From Wikipedia, the tragic story of Oradour-sur-Glane:
“Early on the morning of 10 June 1944, Diekmann informed Weidinger at regimental headquarters that he had been approached by two members of the Milice; a paramilitary force belonging to the Vichy Regime. They claimed that a Waffen-SS officer was being held by the Resistance in Oradour-sur-Vayres, a nearby village. The captured German was alleged to be SS-Sturmbannführer Helmut Kämpfe, commander of the 2nd SS Panzer Reconnaissance Battalion (another unit of the ‘Das Reich’ division), who may have been captured by the Maquis du Limousin the day before.”

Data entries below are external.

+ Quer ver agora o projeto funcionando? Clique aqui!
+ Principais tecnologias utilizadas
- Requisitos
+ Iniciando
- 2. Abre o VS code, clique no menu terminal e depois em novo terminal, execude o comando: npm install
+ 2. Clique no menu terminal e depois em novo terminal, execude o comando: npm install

During World War II, the French Resistance were qualitatively the same as the German army. They didn’t have any tanks or planes or tens of thousands of highly trained soldiers or anything but hey, exactly the same.
So then this happened:
“On 10 June, Diekmann’s battalion sealed off Oradour-sur-Glane, having confused it with nearby Oradour-sur-Vayres, and ordered all the townspeople – and anyone who happened to be in or near the town – to assemble in the village square, ostensibly to have their identity papers examined. In addition to the residents of the village, the SS also apprehended six people who did not live there but had the misfortune to be riding their bikes through the village when the Germans arrived.
All the women and children were locked in the church while the village was looted. Meanwhile, the men were led to six barns and sheds where machine guns were already in place.

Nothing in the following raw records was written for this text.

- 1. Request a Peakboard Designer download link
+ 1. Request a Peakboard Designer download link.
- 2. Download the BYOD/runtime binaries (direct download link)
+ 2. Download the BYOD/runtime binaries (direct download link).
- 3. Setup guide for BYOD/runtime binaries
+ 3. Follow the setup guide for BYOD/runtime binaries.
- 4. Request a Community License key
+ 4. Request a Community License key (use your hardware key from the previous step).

According to the account of a survivor, the soldiers began shooting at them, aiming for their legs so that they would die slowly. Once the victims were no longer able to move, the soldiers covered their bodies with fuel and set the barns on fire. Only six men escaped; one of them was later seen walking down a road heading for the cemetery and was shot dead. In all, 190 men perished.

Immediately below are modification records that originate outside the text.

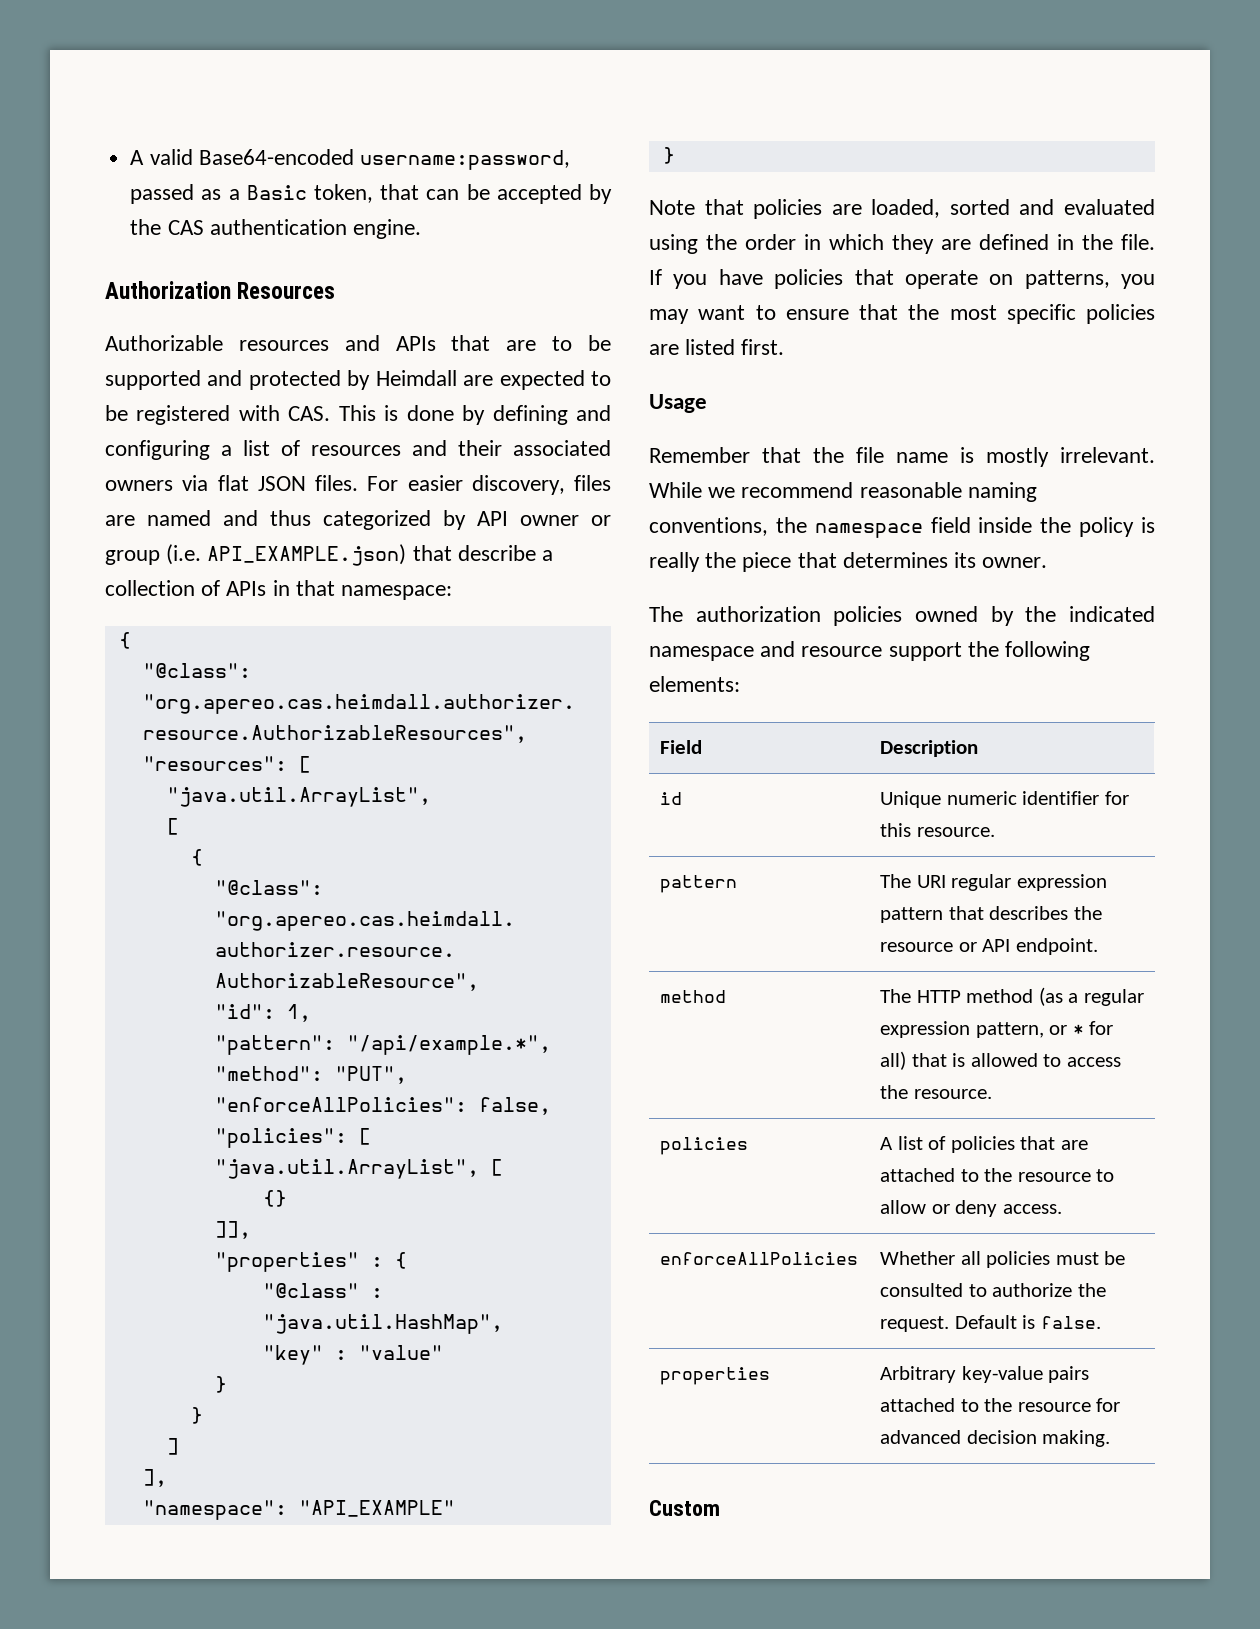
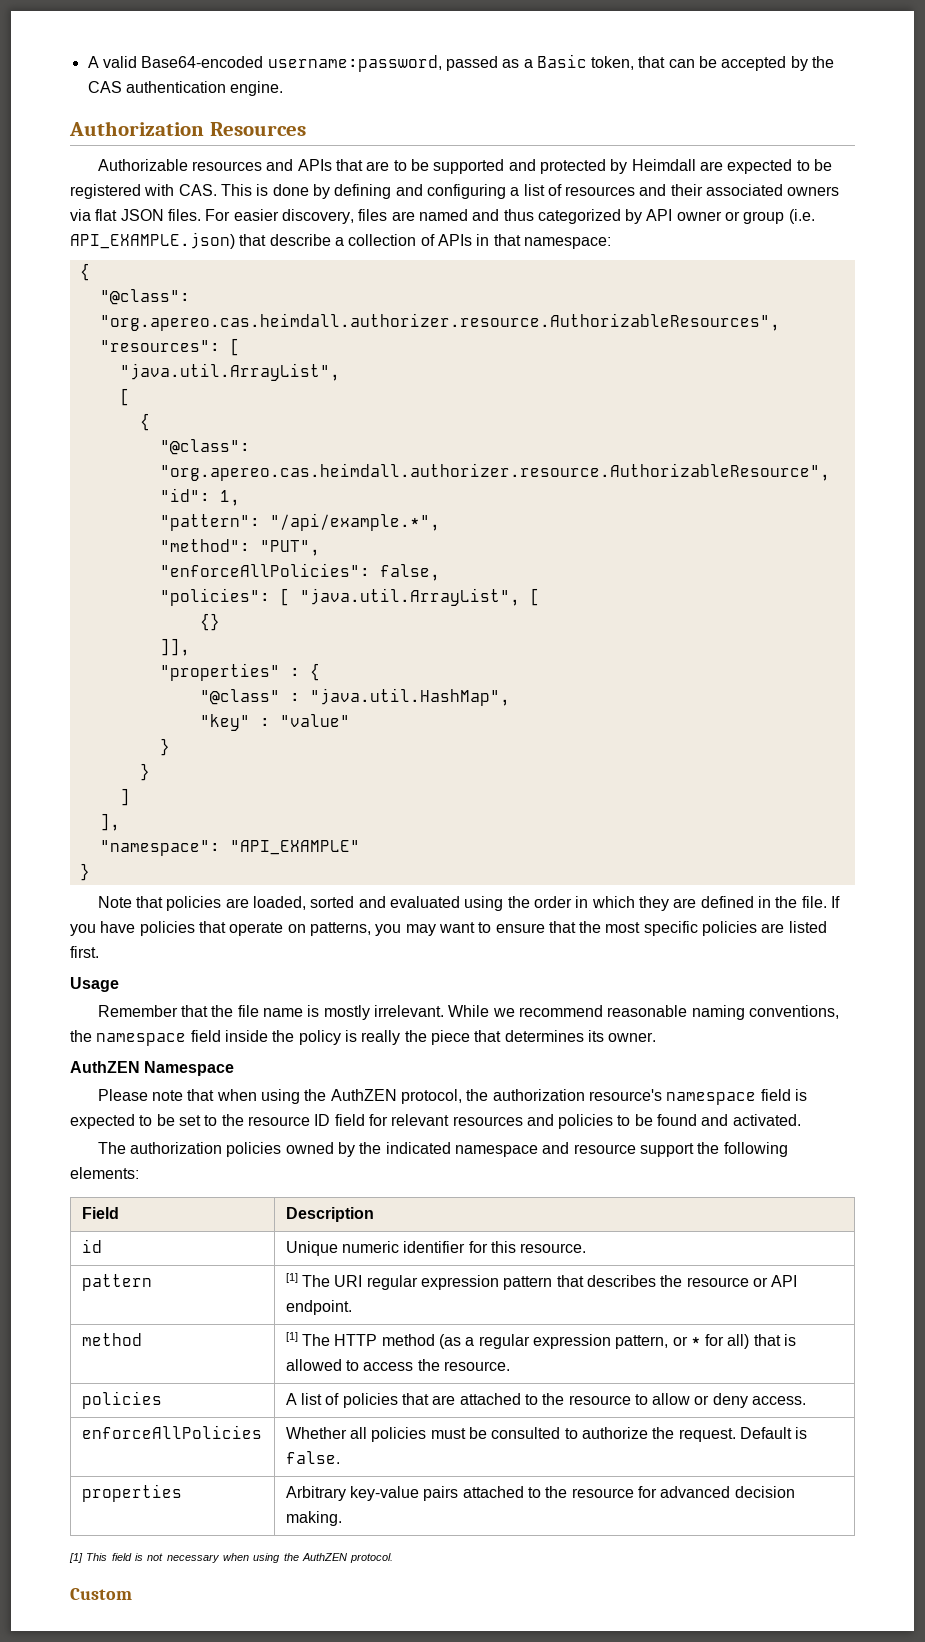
+ AuthZEN Namespace
+ Please note that when using the AuthZEN protocol, the authorization resource's namespace field is expected to be set to the resource ID field for relevant resources and policies to be found and activated.
- pattern | The URI regular expression pattern that describes the resource or API endpoint.
+ pattern | [1] The URI regular expression pattern that describes the resource or API endpoint.
- method | The HTTP method (as a regular expression pattern, or * for all) that is allowed to access the resource.
+ method | [1] The HTTP method (as a regular expression pattern, or * for all) that is allowed to access the resource.
+ [1] This field is not necessary when using the AuthZEN protocol.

The soldiers proceeded to the church and placed an incendiary device there. After it was ignited, women and children tried to escape through the doors and windows of the church, but they were met with machine-gun fire. A total of 247 women and 205 children died in the carnage. Only 47-year-old Marguerite Rouffanche survived. She slid out by a rear sacristy window, followed by a young woman and child. All three were shot; Marguerite Rouffanche was wounded and her companions were killed. She crawled to some pea bushes behind the church, where she remained hidden overnight until she was rescued the following morning. Another group of about twenty villagers had fled Oradour-sur-Glane as soon as the soldiers had appeared. That night, the village was partially razed.
Through a Freedom of Information Act request, the formal written narrative of a 20 year old American B-17 navigator – shot down over Avord, France in late April, 1944 and thereafter hidden by the French Resistance until he was finally flown to England on 6 August, 1944 – was obtained in 2011. The report includes the following hand-written notation, dated August 15, 1944: ‘About 3 weeks ago, I saw a town within 4 hours bicycle ride up the Gerbeau farm where some 500 men, women, and children had been murdered by the Germans. I saw one baby who had been crucified.’”
Hey, the French civilians totes deserved this. It was French partisans who kidnapped and killed a Nazi officer. These French villagers simply should have had the foresight to know that when they made a meager gesture of resistance against a crushing, murderous occupation they totally opened themselves up to a super fair retaliation in the form of 90 year-olds being burned alive and babies being crucified.
Sorry bro, but if you start a “war” you have to finish it.